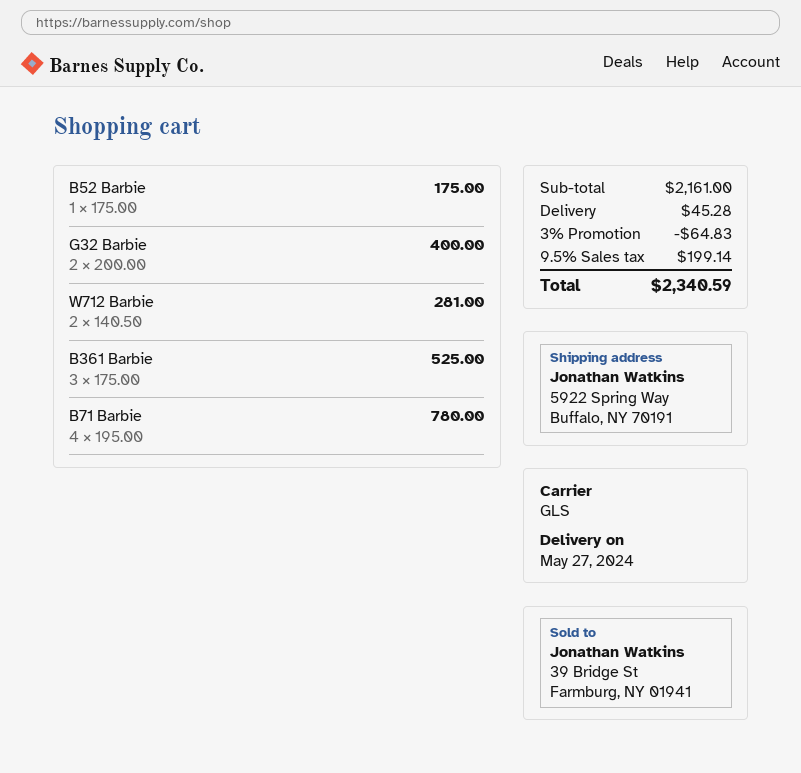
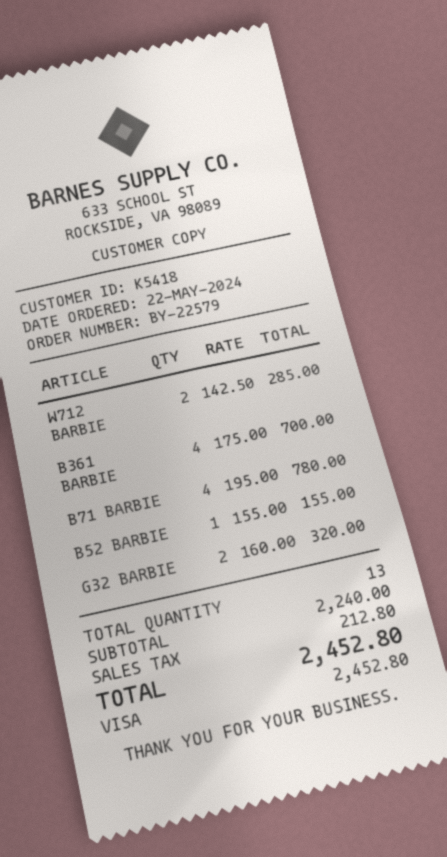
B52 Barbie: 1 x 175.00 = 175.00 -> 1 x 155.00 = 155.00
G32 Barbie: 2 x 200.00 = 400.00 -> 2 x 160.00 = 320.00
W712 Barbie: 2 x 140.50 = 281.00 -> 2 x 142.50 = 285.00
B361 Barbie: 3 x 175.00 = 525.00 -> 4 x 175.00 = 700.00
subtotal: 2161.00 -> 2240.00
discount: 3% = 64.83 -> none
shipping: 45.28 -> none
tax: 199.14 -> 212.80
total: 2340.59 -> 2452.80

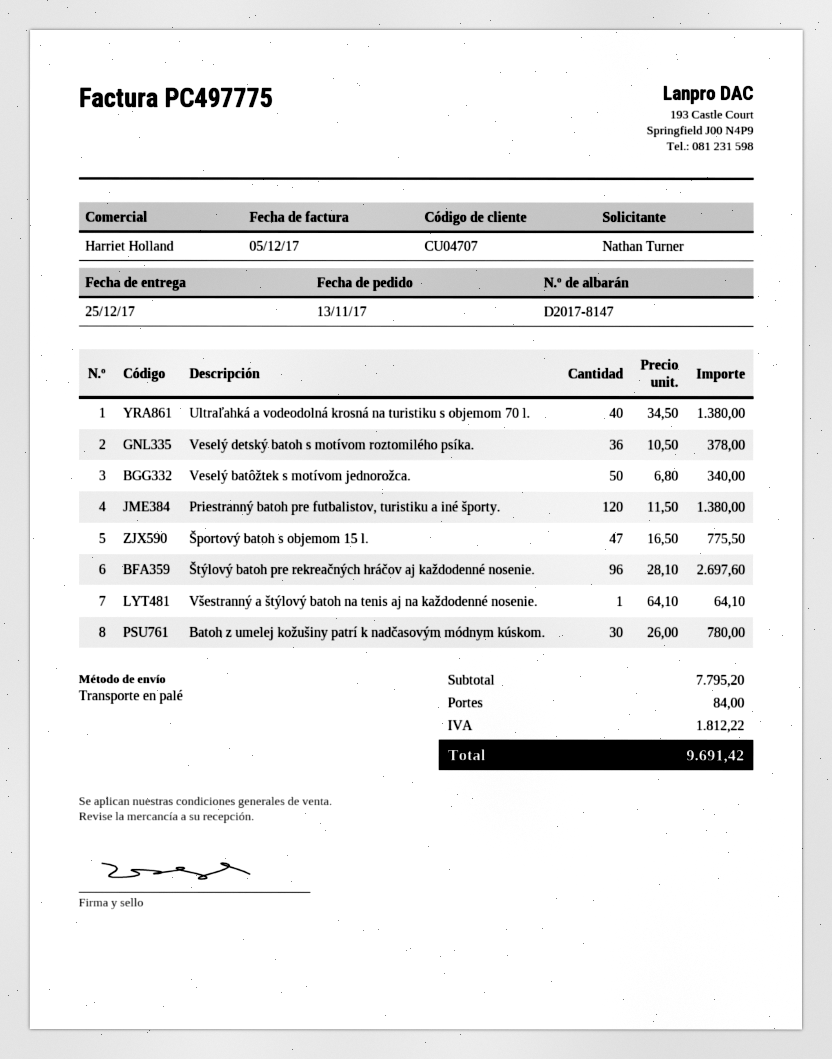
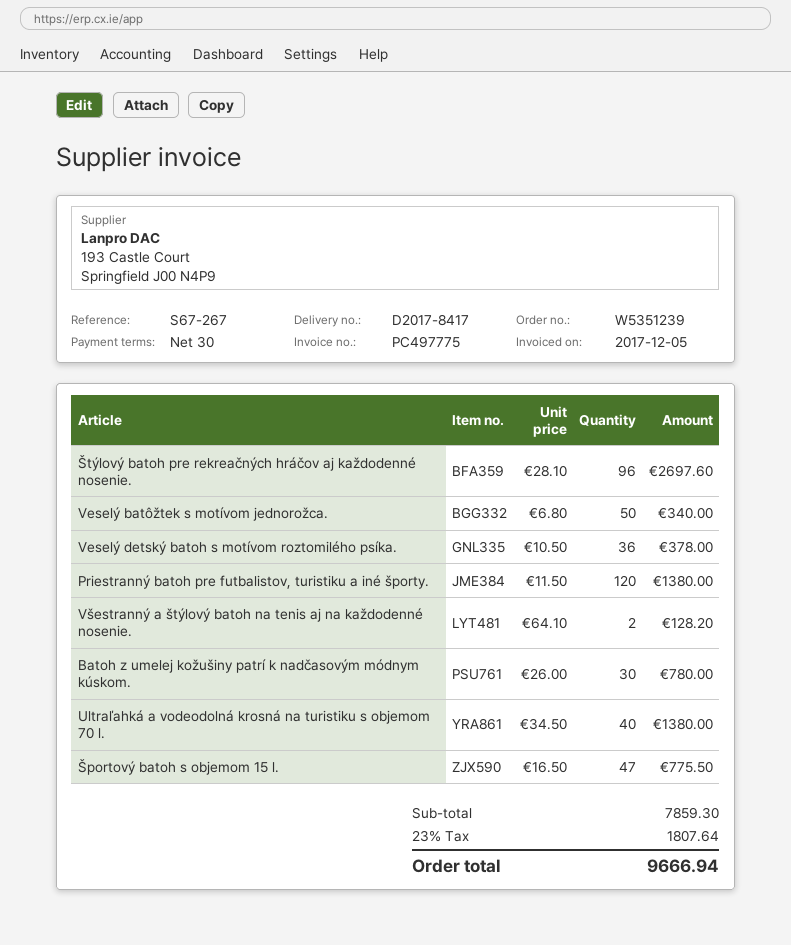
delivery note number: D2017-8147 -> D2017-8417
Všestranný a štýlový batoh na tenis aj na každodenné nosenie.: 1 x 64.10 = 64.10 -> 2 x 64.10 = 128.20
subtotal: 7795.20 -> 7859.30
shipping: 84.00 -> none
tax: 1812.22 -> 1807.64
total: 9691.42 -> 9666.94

_Instructions to follow_
Match on "subtotal" and report each line of the data above that has it.

_Response to this exercise_
subtotal: 2161.00 -> 2240.00
subtotal: 7795.20 -> 7859.30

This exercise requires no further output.